– Когда-то давным-давно, когда не было ни светлых стражей, ни Эдема, ни времени, ни пространства, ни нашей планеты, ни Солнца, ни звезд, ни даже меня, произошел огромный…
– …взрыв! – подсказал Багров.
Аидушке хотелось говорить самой. Она нетерпеливо царапнула ему щеку ноготком, и губы у Матвея замерзли. Теперь он мог только мычать.

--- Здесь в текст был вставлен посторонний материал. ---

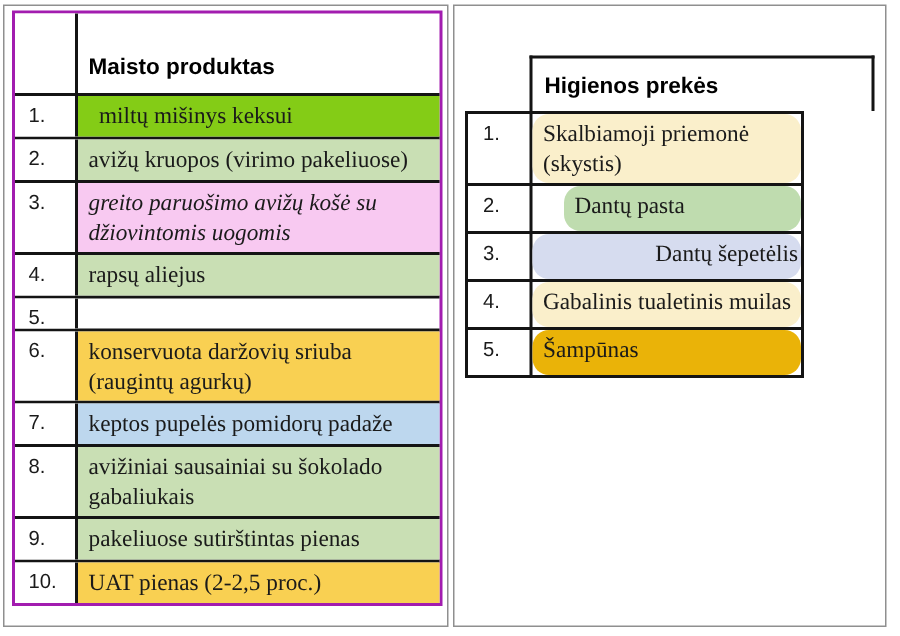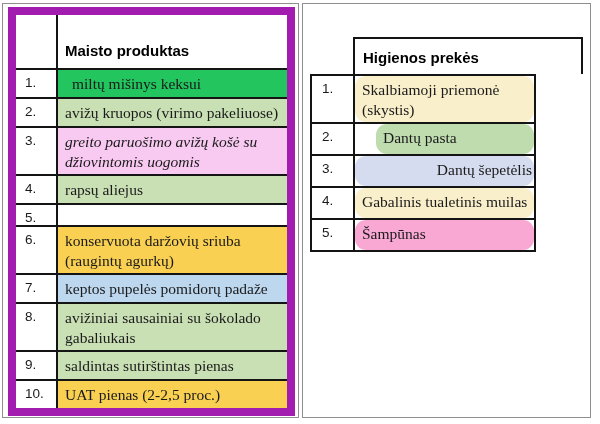"Maisto produktas" .tbl { border: 8px solid #a21caf -> 2px solid #a21caf }
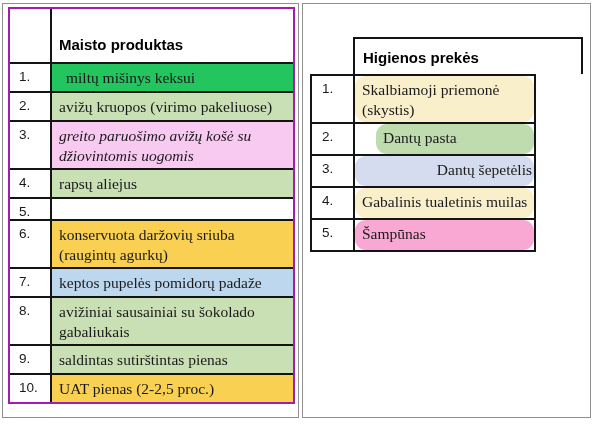"miltų mišinys keksui" div.item-cell { background-color: #22c55e -> #84cc16 }
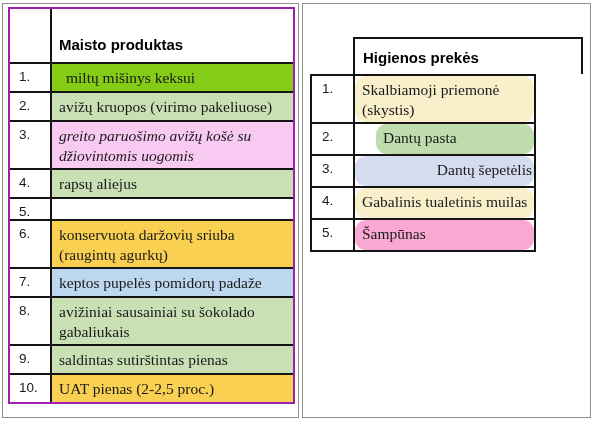"Šampūnas" div.item-cell { background-color: #f9a8d4 -> #eab308 }
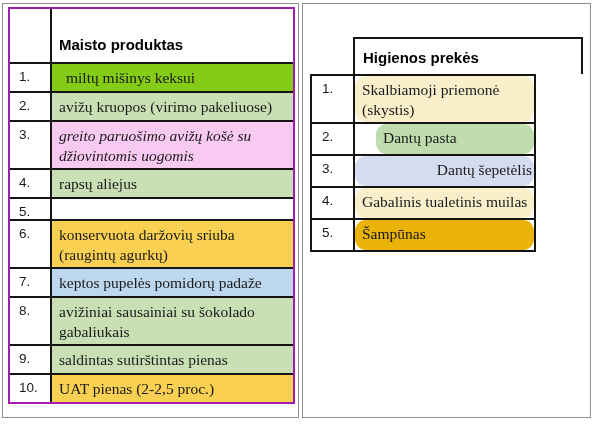"saldintas sutirštintas pienas" div.item-cell { text: saldintas -> pakeliuose }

– Взрыв! – признала старушка. – Все знает, умница, и до сих пор жив!.. Частицы первоматерии, до того бывшие безмерно крошечной точкой, такой, которой, быть может, и вовсе не существовало в физическом – хе-хе! – смысле, а была только одна невещественная мысль! – рассеялись, разлетелись. Чем дольше тикали часики времени, тем дальше частицы первоматерии оказывались друг от друга! А раз так, то и чудеса иссякали, и магии становилось меньше! Так было повсюду, так, могилочки мои невыкопанные, происходило и в нашем мире!.. У нас тоже магия поначалу была везде, потом начала истаивать, а вместе с ней уменьшалось и число творений первохаоса! Теперь магия в чистом виде есть только в нескольких магических школах типа Тибидохса или Магфорда, в перстнях волшебников, в некоторых артефактах и кое-где еще, по мелочи. Вроде как вода, стоящая в ямах на дне высохшего пруда…
– А стражи? – спросила Ирка.
– Я говорю о магии первоматерии! – строго поправила Плаховна. – Стражи используют другую. Их магия духовна, хотя и требует порой чего-то вещественного, вроде флейт! Но ведь и книги требуют пера, так что тут все объяснимо.
– И как тогда? – спросила Ирка, с жалостью поглядывая на Багрова, который, пытаясь вернуть губам подвижность, с ожесточением растирал щеки.
– И, – текущим в трещину песком прошуршала Мамзелькина, – от первомира на земле осталась одна-единственная крупная частица первозданной силы! И в Эдеме, и в Тартаре, и в человеческом мире у нее одно имя – Камень-голова. Когда-то она хранилась в Запретных землях, под присмотром титанов, черпавших у нее свою мощь. Помнится, это было в горах в одном труднодоступном, мало кому известном месте.
– Артефакт? – спросила Ирка.
– Первозданная сила. Частица первомира, имеющая форму большого камня, похожего на лошадиную голову. Сходство с головой поразительное, но… не хватает одной небольшой части. Эта часть отколота. И кто ж ее отколол-то? Не знаешь?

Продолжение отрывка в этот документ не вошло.